Ying Chang Compestine, the author of Revolution is Not a Dinner Party, writes this concise tale with simplicity. The events she describes are so compelling and detailed – perhaps since much of the story comes from her own childhood. Mrs. Compestine has written many picture books as well as several cookbooks. In September Rivermont Collegiate and the Bettendorf Library were so lucky to host Mrs. Compestine as a guest speaker. You won’t want to miss this fabulous book!
If you’re looking for a great read that’s a bit different be sure to check out Walter Dean Myers’ Monster. A teen patron told me about the book and said it was a really good. It’s fantastic! Monster is definitely the most thrilling Young Adult book I’ve come across. I can’t wait to see the teen who suggested it, not only to tell him how much I enjoyed Myers’ tale, but to see what other titles he has to recommend.

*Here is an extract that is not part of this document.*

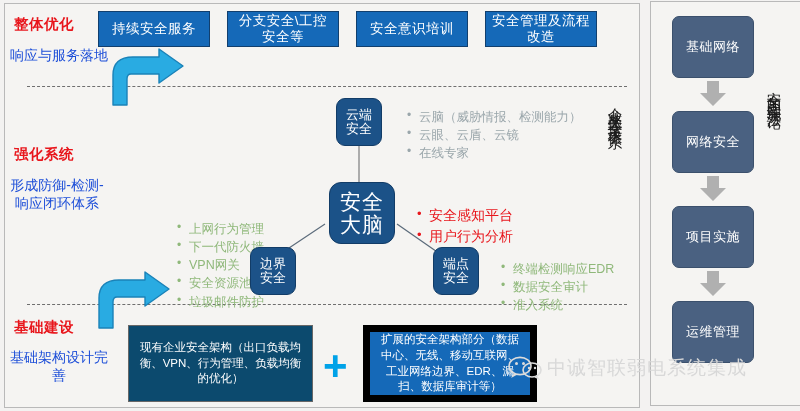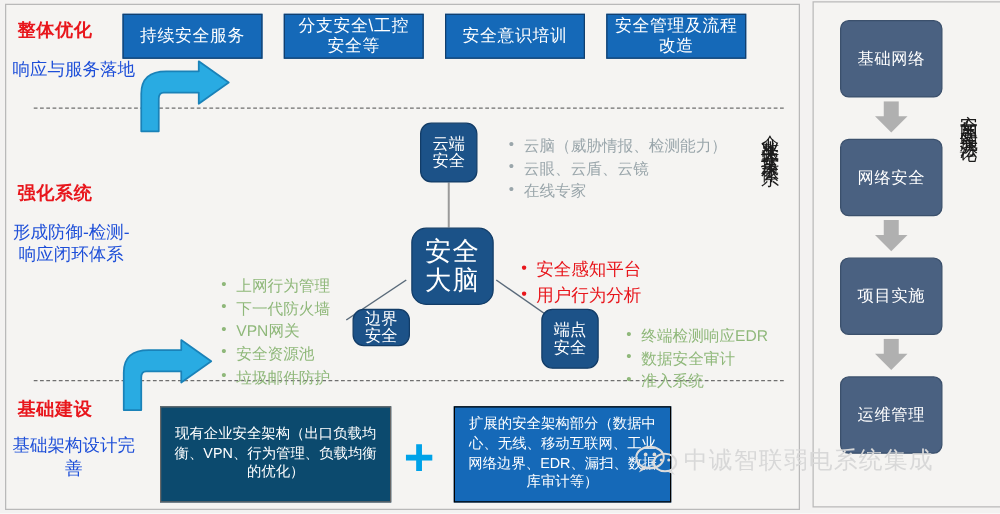"边界" div.node { height: 30px -> 48px; margin-left: 32px -> none }
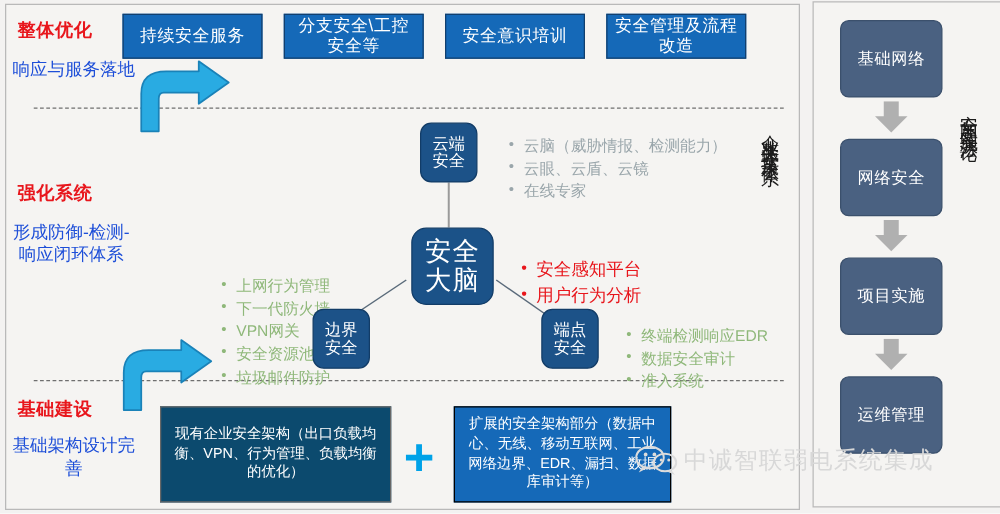"扩展的安全架构部分（数据中心、无线、移动互联网、工业网络边界、EDR、漏扫、数据" #blue-box { border: 1px solid #000000 -> 7px solid #000000 }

The book’s unique format is actually that of a film script depicting the murder trial of a young man, 16 yr. old Steve Harmon, who is accused of serving as a lookout on a simple robbery that went awry. The script was created by the young man, a budding filmmaker, and it is his way of dealing with the harsh reality of the devastating legal predicament that he is facing. Also strewn throughout the script are bits of Steve’s journal entries which allow the reader to establish an even stronger connection to the character and what he’s going through concerning the aftermath of the stick-up. The robbery, which was supposed to have been a cut and dry execution in order to attain some fast cash, quickly turned into a whole new ballgame when the store owner pulled a gun on the unarmed criminals.
You’ll have to read it yourself to see what actually happens in Myers’ gripping tale and find out where Steve ends up. There’s certainly enough suspense involved that you won’t be disappointed. Monster would be a great selection for book clubs. It would also make a great classroom read for students in middle school on up. Many thanks to the teen who approved this one!